Your Own Indoor, Hydroponic Grove - prostoalex
http://www.fastcolabs.com/3035102/your-very-own-indoor-hydroponic-grove?utm_content=buffer07698&utm_medium=social&utm_source=facebook.com&utm_campaign=buffer

======
xnull2guest
The problem with this is that the grove will not be able to grow enough to
sustain (or come close to sustaining) even a single person. By the very, very
most optimistic calculations (best recorded growth in tropical greenhouses)
you need at a minimum 300 sq ft of space. But more realistically a 1000 sq ft
or more are required to sustain a person.

Then there's actually a ton of labor that goes into growing, picking and
correcting the plants. Just ask someone who has worked in a garden, tried
aquaponics or grown something hydroponically (weed or otherwise). Automation
can still only do so much, especially when it isn't at scale.
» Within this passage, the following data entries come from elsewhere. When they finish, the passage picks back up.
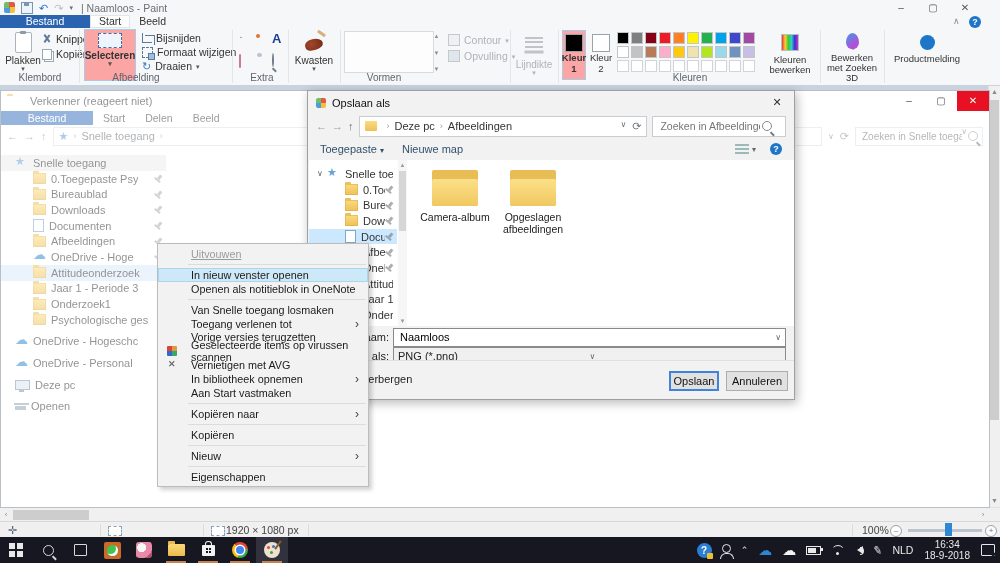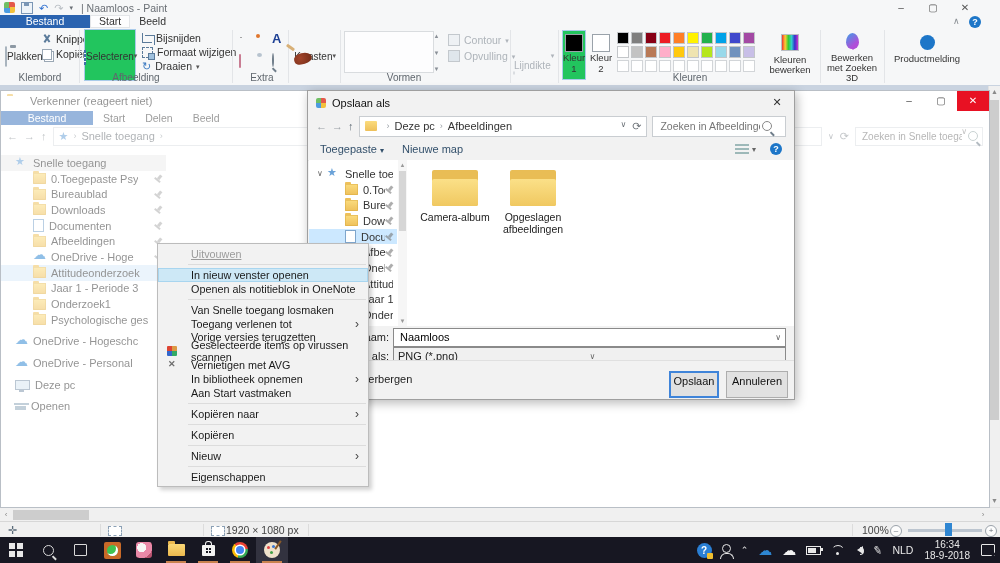--- a/index.html
+++ b/index.html
@@ -22,24 +22,24 @@
   .p-tabs{position:absolute;left:0;top:15px;right:0;height:13px;background:#f6f7f8;display:flex;}
   .p-tab{padding:0 9px;line-height:13px;font-size:10.5px;color:#333;}
   .p-tab.file{background:#2a63b0;color:#fff;}
   .p-tab.sel{background:#fdfdfe;box-shadow:inset 0 0 0 1px #e3e5e8;}
   .rib-min{position:absolute;top:16px;color:#8a8f94;font-size:9px;}
   .i-help{width:12px;height:12px;border-radius:50%;background:#1d76c8;color:#fff;font-size:9px;font-weight:bold;text-align:center;line-height:12px;}
   
   .ribbon{position:absolute;left:0;top:28px;right:0;height:57px;background:#f6f7f8;border-bottom:1px solid #dde0e4;}
   .gsep{position:absolute;top:2px;bottom:2px;width:1px;background:#e3e5e8;}
   .glabel{position:absolute;top:44px;font-size:10px;color:#5f666d;text-align:center;width:80px;margin-left:-40px;}
-  .bigbtn{position:absolute;top:1px;width:36px;height:52px;display:flex;flex-direction:row;align-items:center;font-size:10px;color:#333;}
+  .bigbtn{position:absolute;top:1px;width:36px;height:52px;display:flex;flex-direction:column;align-items:center;font-size:10px;color:#333;}
   .bigbtn .cap{margin-top:2px;}
   .caret{font-size:7px;color:#555;line-height:5px;}
-  .sel-blue{background:#22c55e;box-shadow:inset 0 0 0 1px #a9cbea;}
+  .sel-blue{background:#fca5a5;box-shadow:inset 0 0 0 1px #a9cbea;font-weight:bold;}
   .i-clip{width:15px;height:19px;background:#fff;border:1px solid #a9b4be;border-radius:2px;position:relative;margin-top:3px;}
   .i-clip::before{content:"";position:absolute;top:-2px;left:4px;width:6px;height:3px;background:#8d99a4;border-radius:1px;}
   .smallrow{position:absolute;display:flex;align-items:center;gap:4px;font-size:10.5px;color:#333;}
   .i-scis{width:10px;height:10px;position:relative;}
   .i-scis::before,.i-scis::after{content:"";position:absolute;left:4px;top:0;width:1.5px;height:9px;background:#5a7a9a;}
   .i-scis::before{transform:rotate(35deg);}.i-scis::after{transform:rotate(-35deg);}
   .i-copy{width:8px;height:9px;border:1px solid #9aa7b4;background:#fff;box-shadow:2px 2px 0 -1px #fff,2px 2px 0 0 #9aa7b4;}
   .i-selrect{width:22px;height:13px;border:1px dashed #3f6fa8;background:#eef5fc;margin-top:4px;}
   .i-crop{width:9px;height:9px;border-left:1.5px solid #5a7a9a;border-bottom:1.5px solid #5a7a9a;position:relative;}
   .i-crop::after{content:"";position:absolute;left:2px;top:2px;width:9px;height:9px;border-top:1.5px solid #5a7a9a;border-right:1.5px solid #5a7a9a;}
@@ -157,21 +157,21 @@
   .bigfold::after{content:"";position:absolute;left:0;right:0;bottom:0;height:27px;background:linear-gradient(180deg,#fbe088,#f0c860);border-radius:2px;box-shadow:0 -5px 0 -3px #e9bd55;}
   .fname{margin-top:5px;font-size:10.5px;color:#222;line-height:12px;}
   .d-row{position:absolute;left:0;right:8px;height:18px;display:flex;align-items:center;}
   .d-row .rlabel{width:81px;text-align:right;padding-right:4px;color:#222;flex:none;}
   .d-input{flex:1;height:17px;border:1px solid #8a8a8a;background:#fff;display:flex;align-items:center;padding:0 4px;position:relative;}
   .d-input input{border:0;outline:0;flex:1;font-size:11px;font-family:inherit;background:transparent;}
   .d-input .dd{color:#666;font-size:8px;}
   .d-input.gray{background:#f0f0f0;color:#222;}
   .d-input.gray span{flex:1;}
   .d-bottom{position:absolute;left:0;right:0;bottom:0;height:38px;background:#f2f2f2;border-top:1px solid #e0e0e0;}
-  .btn{position:absolute;height:27px;background:#e1e1e1;border:1px solid #adadad;text-align:center;line-height:19px;font-size:11px;color:#111;box-sizing:border-box;}
+  .btn{position:absolute;height:20px;background:#e1e1e1;border:1px solid #adadad;text-align:center;line-height:19px;font-size:11px;color:#111;box-sizing:border-box;}
   .btn.default{border:2px solid #3f84d9;line-height:17px;}
   .hidefold{position:absolute;left:12px;top:12px;color:#222;}
   
   .cmenu{position:absolute;left:157px;top:243px;width:212px;background:#f2f2f2;border:1px solid #bcbcbc;box-shadow:3px 3px 4px rgba(0,0,0,.18);padding:3px 0;z-index:30;box-sizing:border-box;}
   .m-item{position:relative;height:13.9px;display:flex;align-items:center;padding-left:33px;padding-right:8px;font-size:10.8px;color:#1a1a1a;}
   .m-item.st-disabled .m-label{color:#9b9b9b;text-decoration:underline;}
   .m-item.st-hover{background:#cde8f6;box-shadow:inset 0 0 0 1px #a8d5ef;}
   .m-item.tp-sep{height:1px;background:#dcdcdc;margin:3px 2px 3px 30px;padding:0;}
   .m-ico{position:absolute;left:9px;width:10px;height:10px;}
   [data-icon="avg-scan"] .m-ico::before{content:"";position:absolute;inset:0;background:conic-gradient(#d94 0 25%,#3a6 25% 50%,#36c 50% 75%,#d43 75%);border-radius:1px;}
@@ -335,21 +335,21 @@
     <div class="smallrow ghost" style="left:448px;top:6px;">
       <span style="width:10px;height:10px;border:1px solid #c3c8cd;background:#eef1f4;"></span>
       <span>Contour</span>
         <span class="caret ghost">▾</span>
     </div>
     <div class="smallrow ghost" style="left:448px;top:22px;">
       <span style="width:10px;height:10px;border:1px solid #c3c8cd;background:#dfe6ec;"></span>
       <span>Opvulling</span>
         <span class="caret ghost">▾</span>
     </div>
-    <div class="glabel" style="left:404px;">Vormen</div>
+    <div class="glabel" style="left:384px;">Vormen</div>
     <div class="gsep" style="left:510px;"></div>
 
     <div class="bigbtn ghost" style="left:514px;width:40px;">
       <span class="i-lines" style="opacity:.45;"></span>
       <span class="cap ghost" style="margin-top:20px;">Lijndikte</span>
       <span class="caret ghost">▾</span>
     </div>
     <div class="gsep" style="left:558px;"></div>
 
     <div class="kleurbtn sel-blue" style="left:562px;">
This relegates their grove to growing single types of plants very well.
Growing fruits requires more light than vegetables, but either way you're
looking at at least 40 watts per sq ft of space, usually much more (especially
since the light needs to penetrate down through the leaves). For even a small
setup of 8 sq ft you're looking at something that pulls 4 kwh of electricity a
day at minimum (around a half a dollar). Taking between 3 and 6 months to grow
some fruits you're look at a minimum of $75 a yield but probably closer to
$400-$500 or even more after you calculate the costs of HVAC (big), water
pumping and heating/cooling costs and chemicals (which are on the order of a
dollar-per-day expensive). And then a lot of the equipment needs to be
replaced and is very expensive, especially if you are running lights. Most of
those have a shelf life of around a half year, unless you do LEDs which are
extremely expensive investments. Of course this needs to be compared to the
yield but generally economies of scale, even organic ones, can produce goods
much cheaper. And hydro isn't organic...

The reason hydroponics is associated with weed is because you need to grow
something that costs more than your inputs.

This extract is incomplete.